_EXERCISE DESCRIPTION:_ Omit the images, then output each of the records below exactly.

_EXTRACTED RECORDS:_
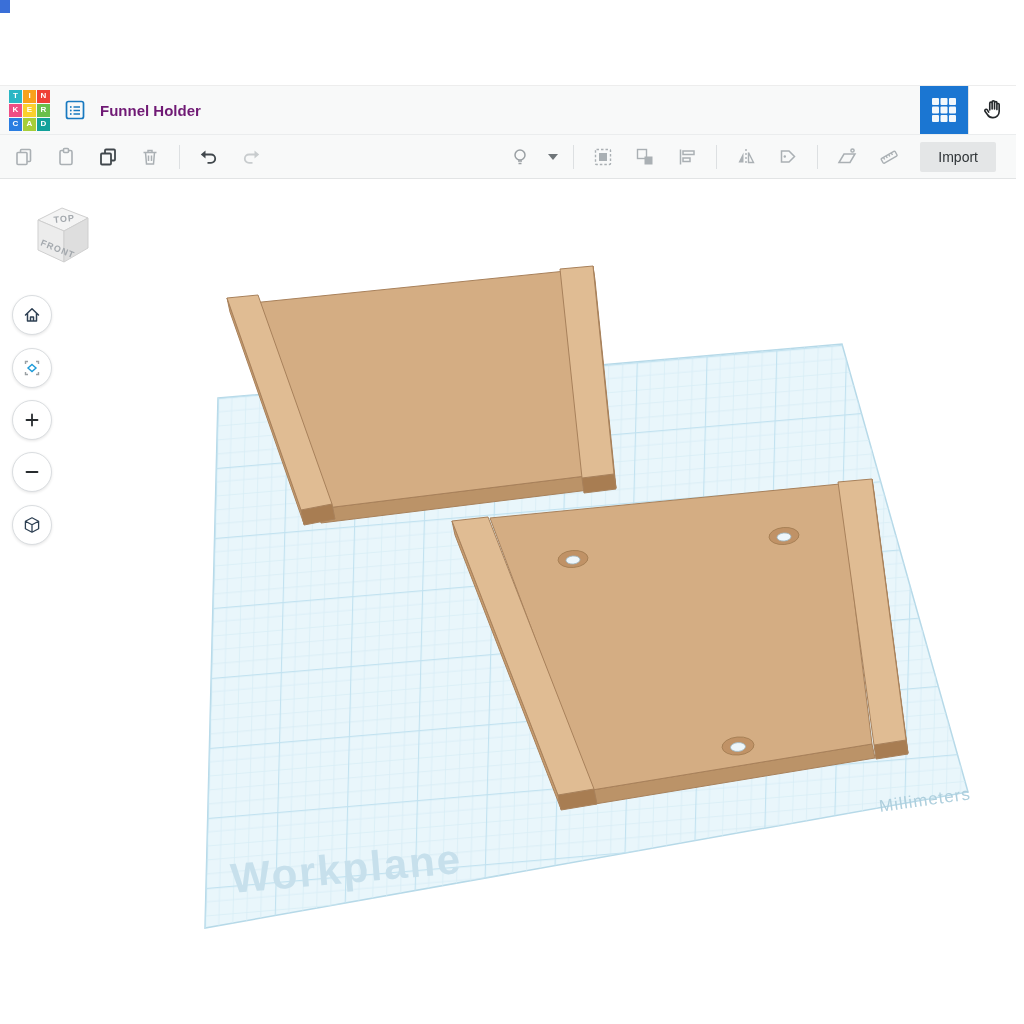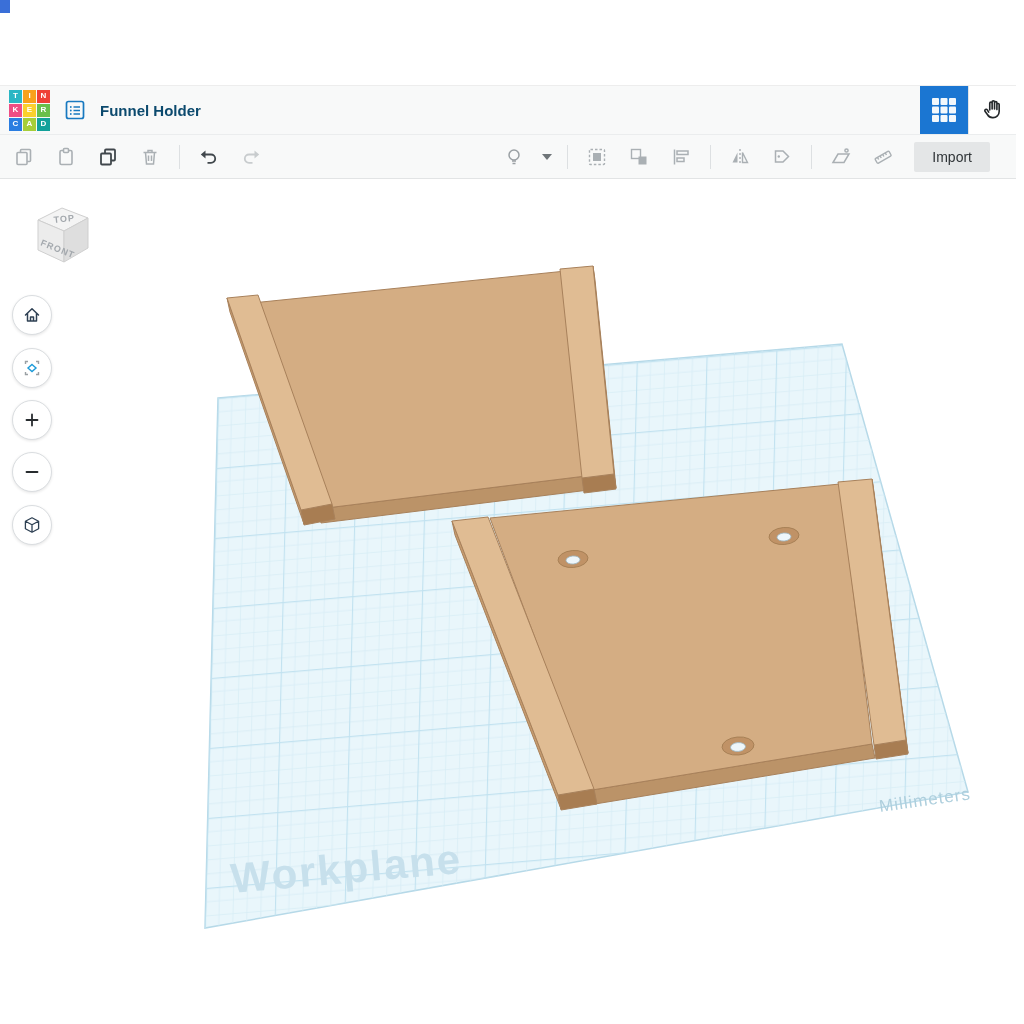"Funnel Holder" .doc-title { color: #0c4a6e -> #701a75 }
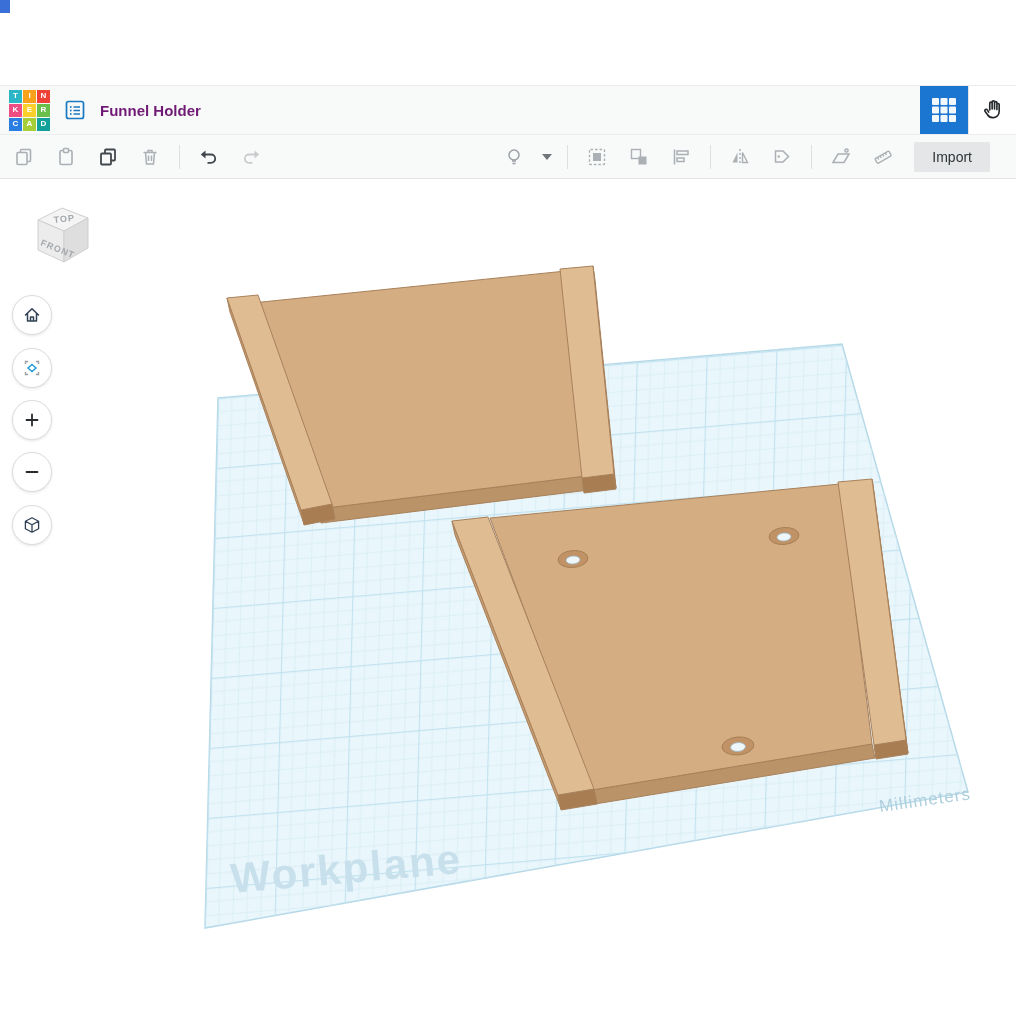"Import" .import-btn { margin-right: 26px -> 20px }
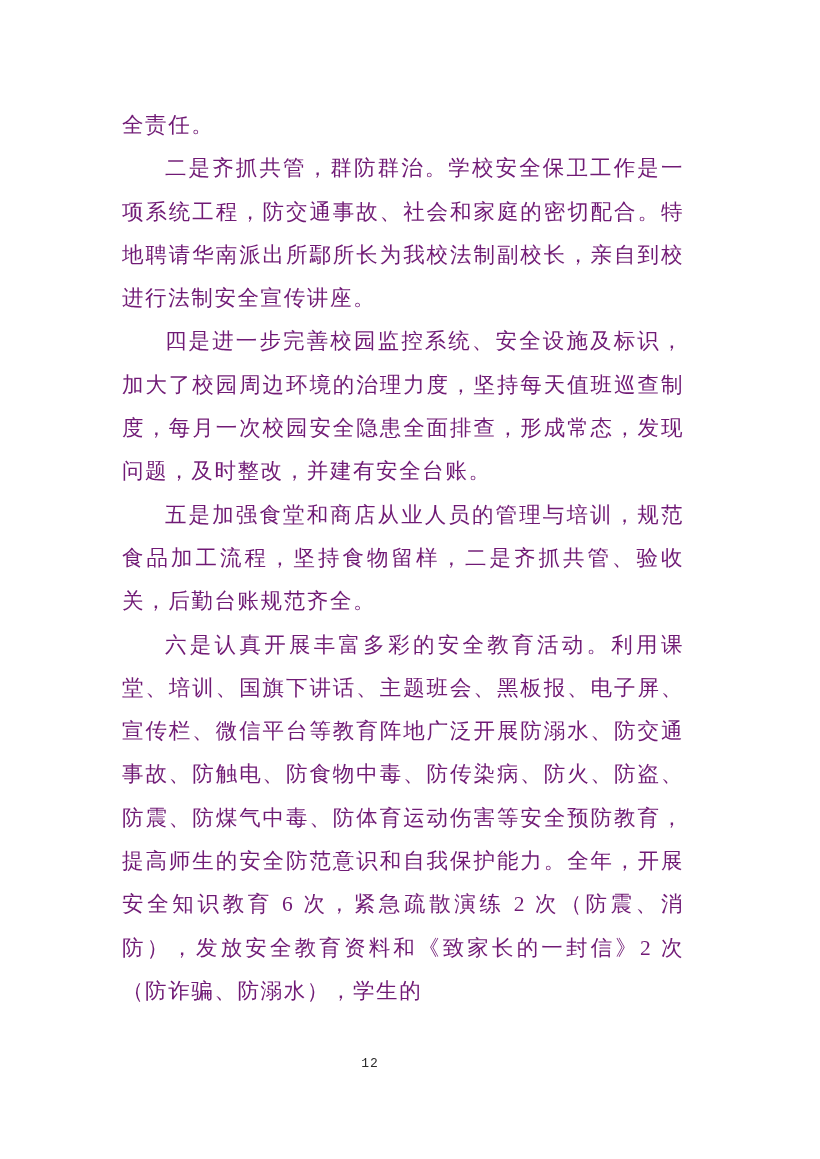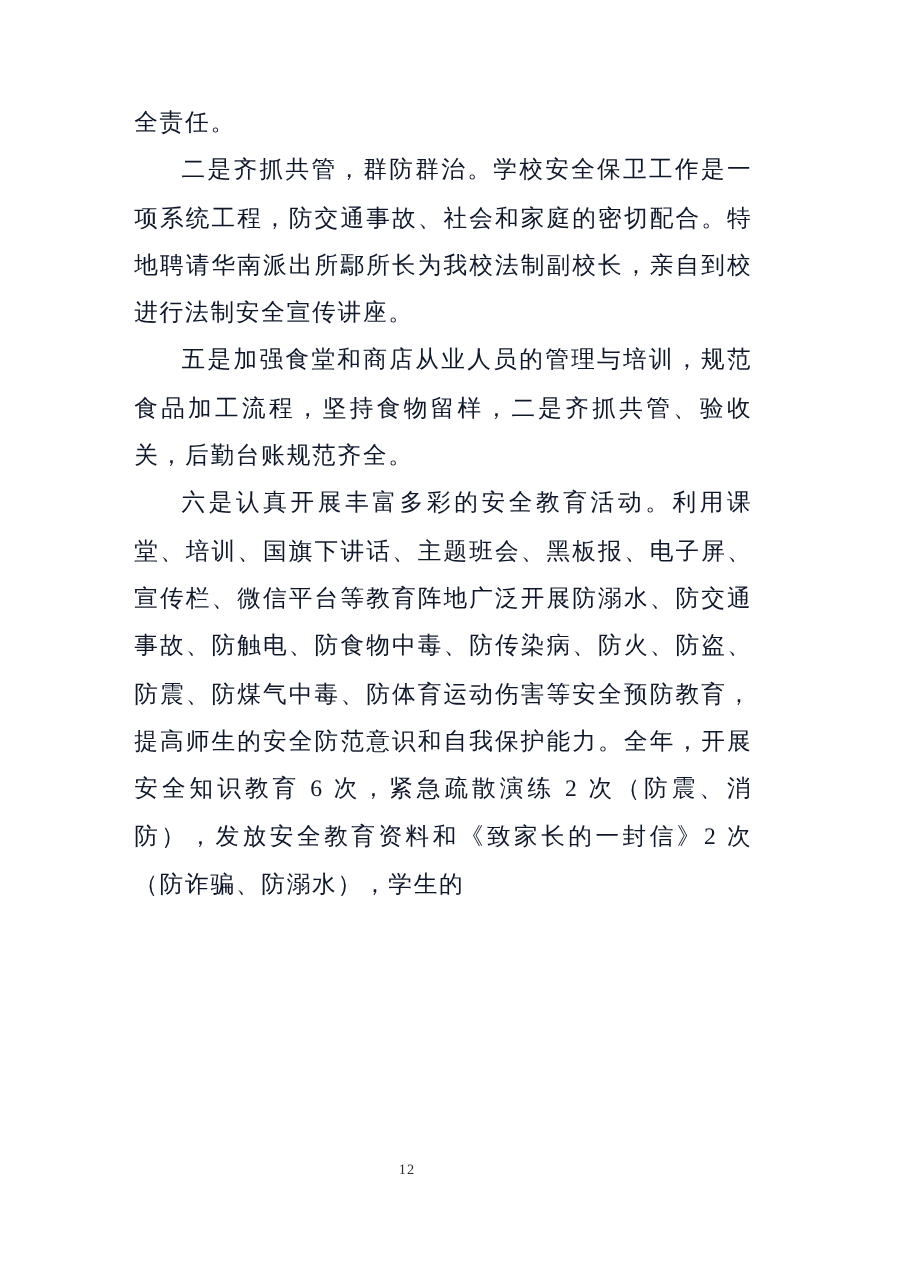"全责任。" .content { color: #0f172a -> #701a75; top: 90px -> 104px }
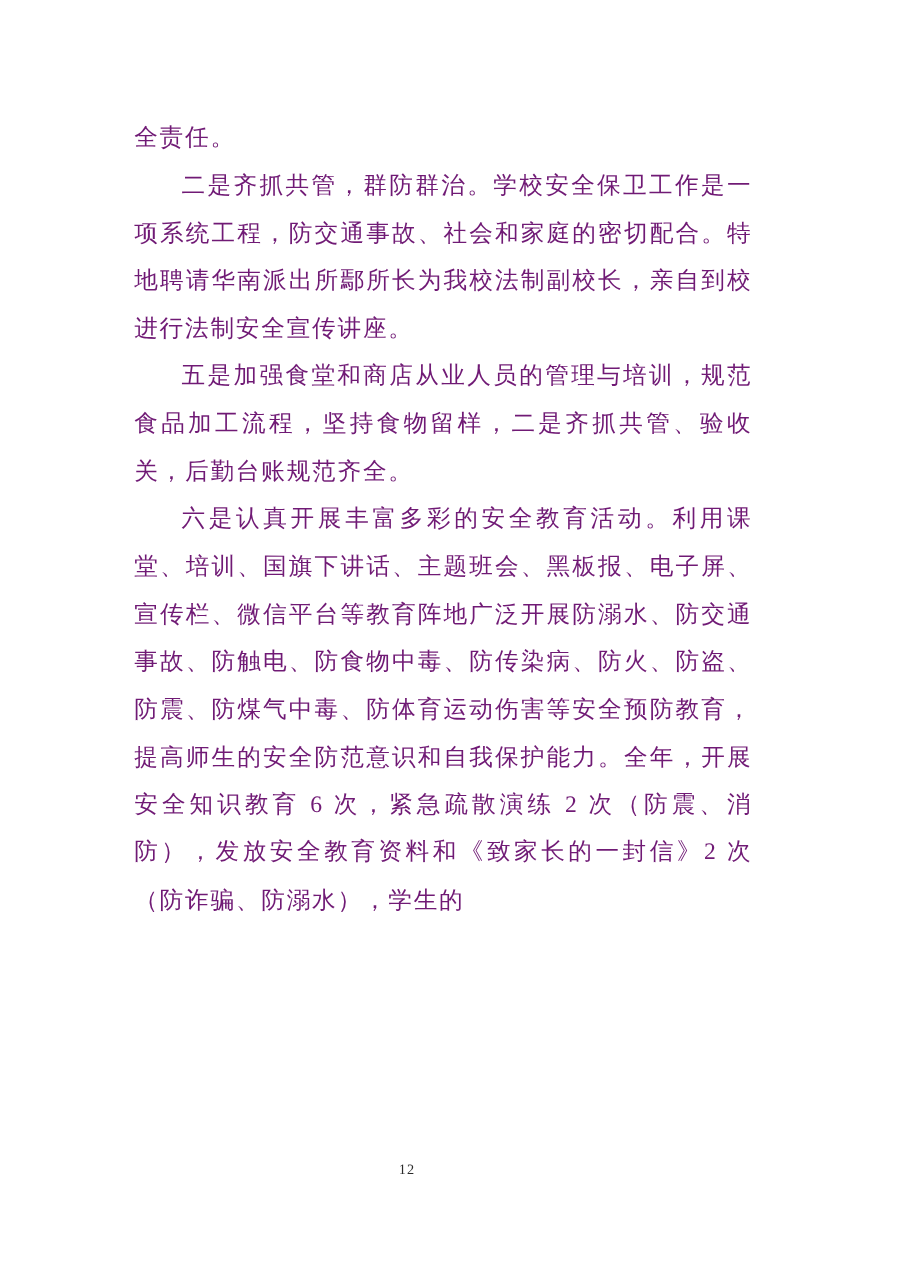"四是进一步完善校园监控系统、安全设施及标识，加大了校园周边环境的治理力度，坚持每" p.para { html: none -> <p>四是进一步完善校园监控系统、安全设施及标识，加大了校园周边环境的治理力度，坚持每天值班巡查制度，每月一次校园安全隐患全面排查，形成常态，发现问题，及时整改，并建有安全台账。</p> }
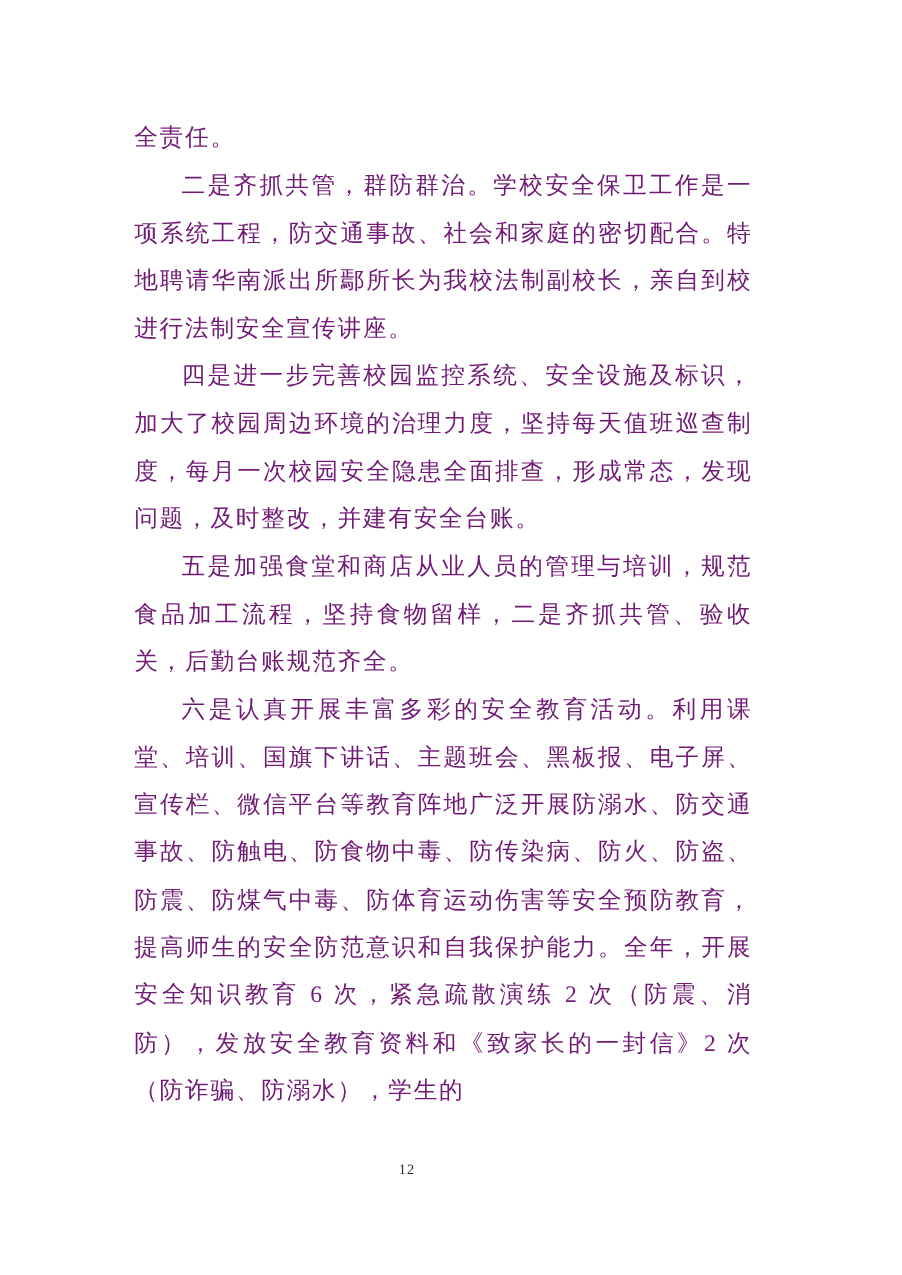"12" .footer { font-family: none -> Liberation Mono, monospace }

_YOUR RESPONSE:_
"Funnel Holder" .doc-title { color: #0c4a6e -> #701a75 }
"Import" .import-btn { margin-right: 26px -> 20px }
"全责任。" .content { color: #0f172a -> #701a75; top: 90px -> 104px }
"四是进一步完善校园监控系统、安全设施及标识，加大了校园周边环境的治理力度，坚持每" p.para { html: none -> <p>四是进一步完善校园监控系统、安全设施及标识，加大了校园周边环境的治理力度，坚持每天值班巡查制度，每月一次校园安全隐患全面排查，形成常态，发现问题，及时整改，并建有安全台账。</p> }
"12" .footer { font-family: none -> Liberation Mono, monospace }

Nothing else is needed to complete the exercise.